**INFORMATION PROVIDED**
________
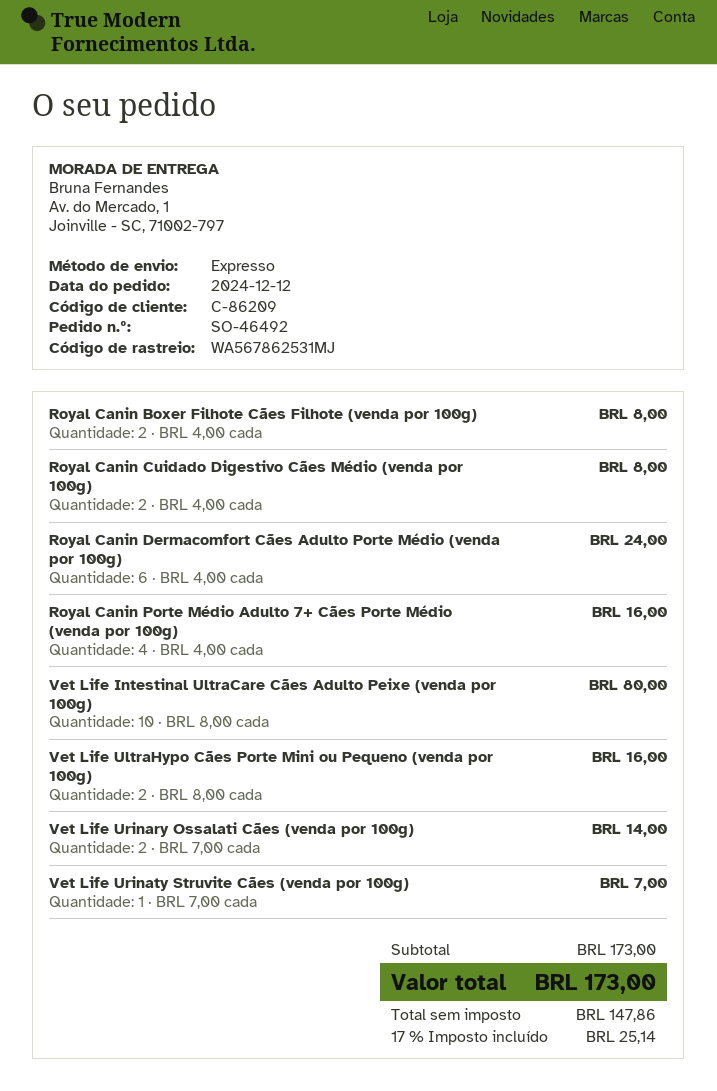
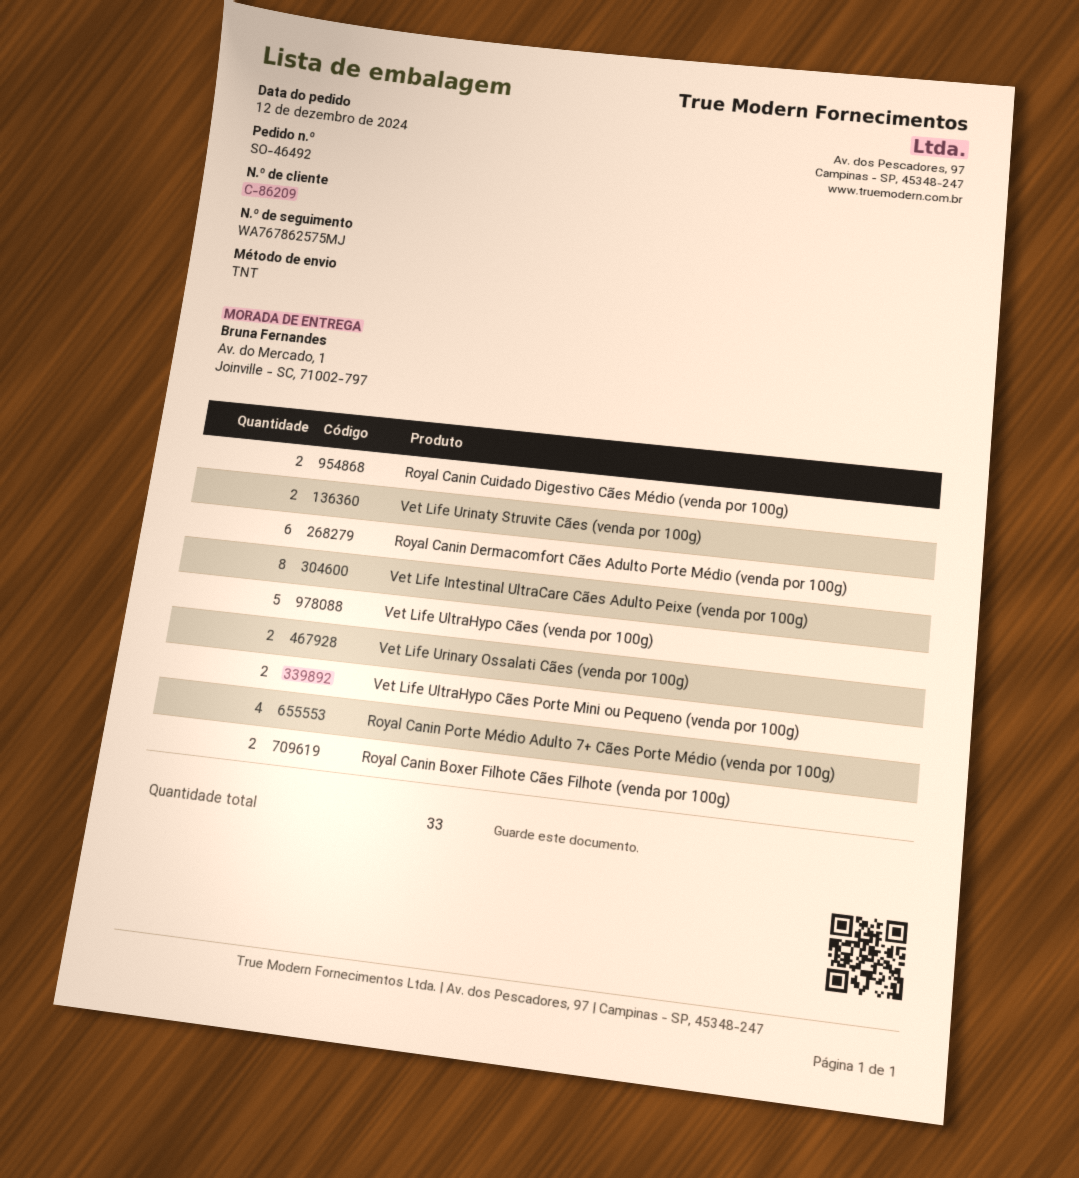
shipping method: express -> TNT
tracking number: WA567862531MJ -> WA767862575MJ
Vet Life Intestinal UltraCare Cães Adulto Peixe (venda por 100g): 10 -> 8
Vet Life Urinaty Struvite Cães (venda por 100g): 1 -> 2
Vet Life UltraHypo Cães (venda por 100g): none -> 5

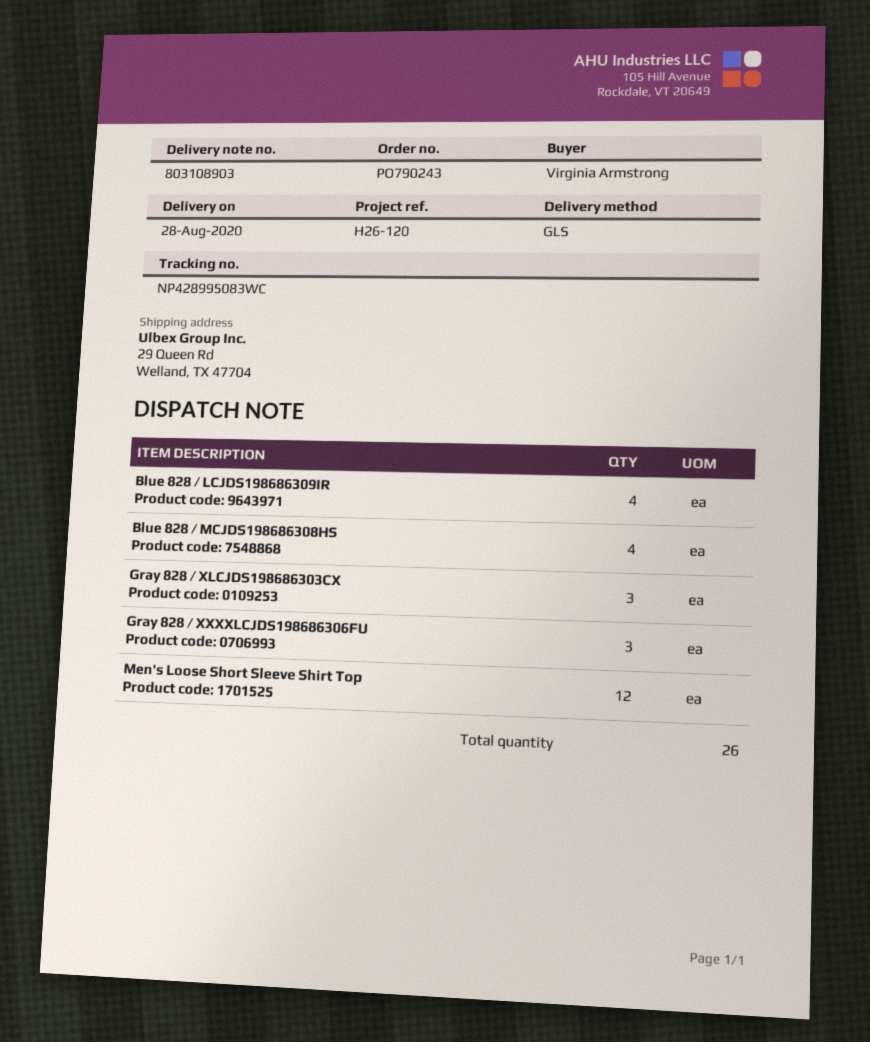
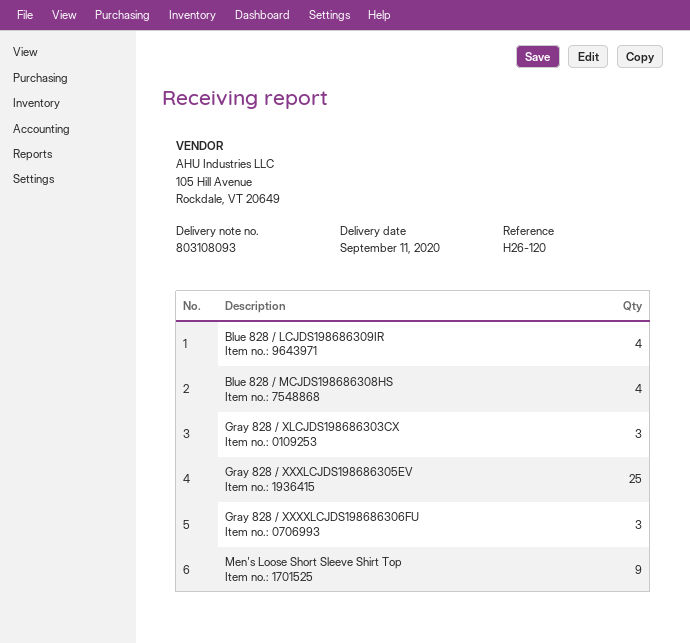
delivery note number: 803108903 -> 803108093
delivery date: 2020-08-28 -> 2020-09-11
Men's Loose Short Sleeve Shirt Top: 12 -> 9
Gray 828 / XXXLCJDS198686305EV: none -> 25

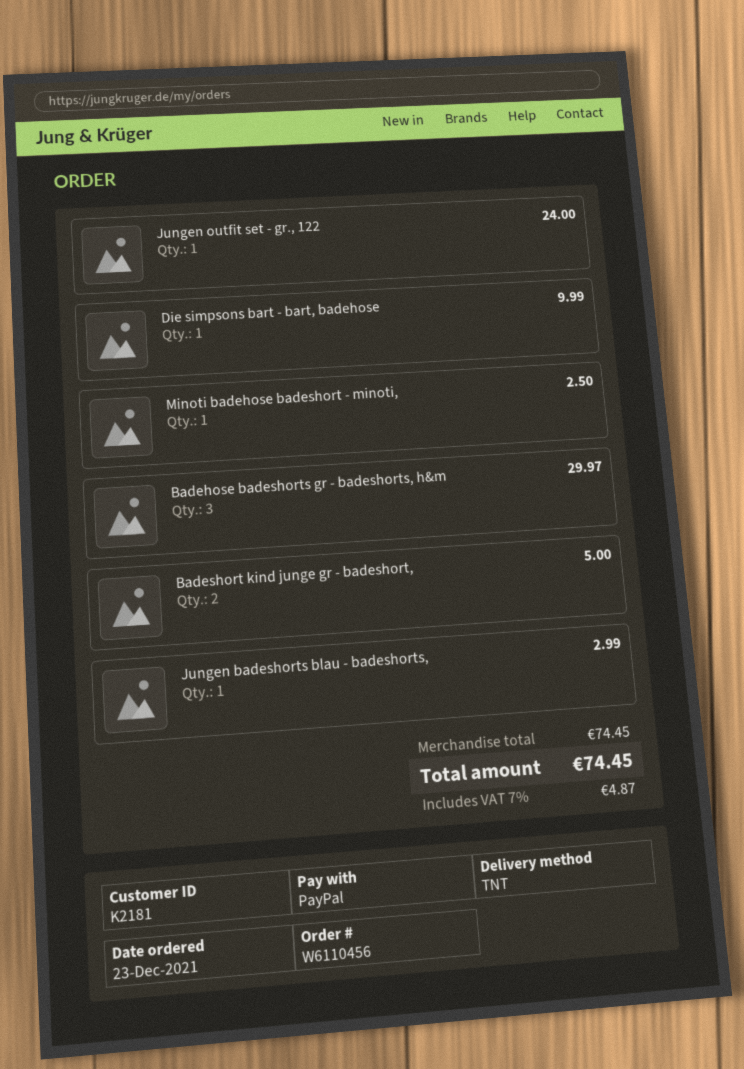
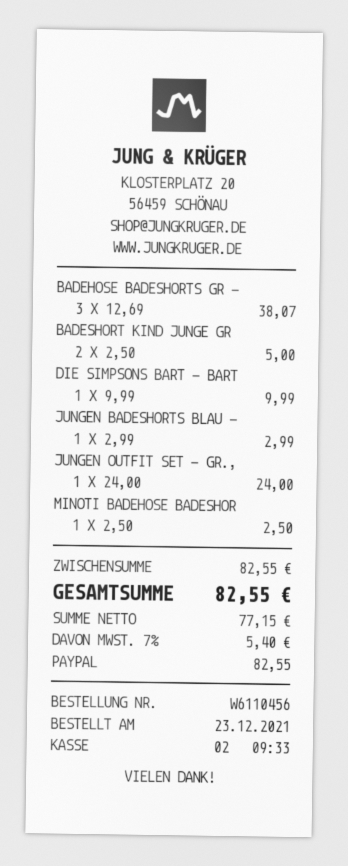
Badehose badeshorts gr - badeshorts, h&m: 3 for 29.97 -> 3 for 38.07
subtotal: 74.45 -> 82.55
tax: 7% = 4.87 -> 7% = 5.40
total: 74.45 -> 82.55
________
Nothing but the lines from the start of the records through the line holding "Vet Life UltraHypo" should be printed, exactly as written and with the pictures left out.

shipping method: express -> TNT
tracking number: WA567862531MJ -> WA767862575MJ
Vet Life Intestinal UltraCare Cães Adulto Peixe (venda por 100g): 10 -> 8
Vet Life Urinaty Struvite Cães (venda por 100g): 1 -> 2
Vet Life UltraHypo Cães (venda por 100g): none -> 5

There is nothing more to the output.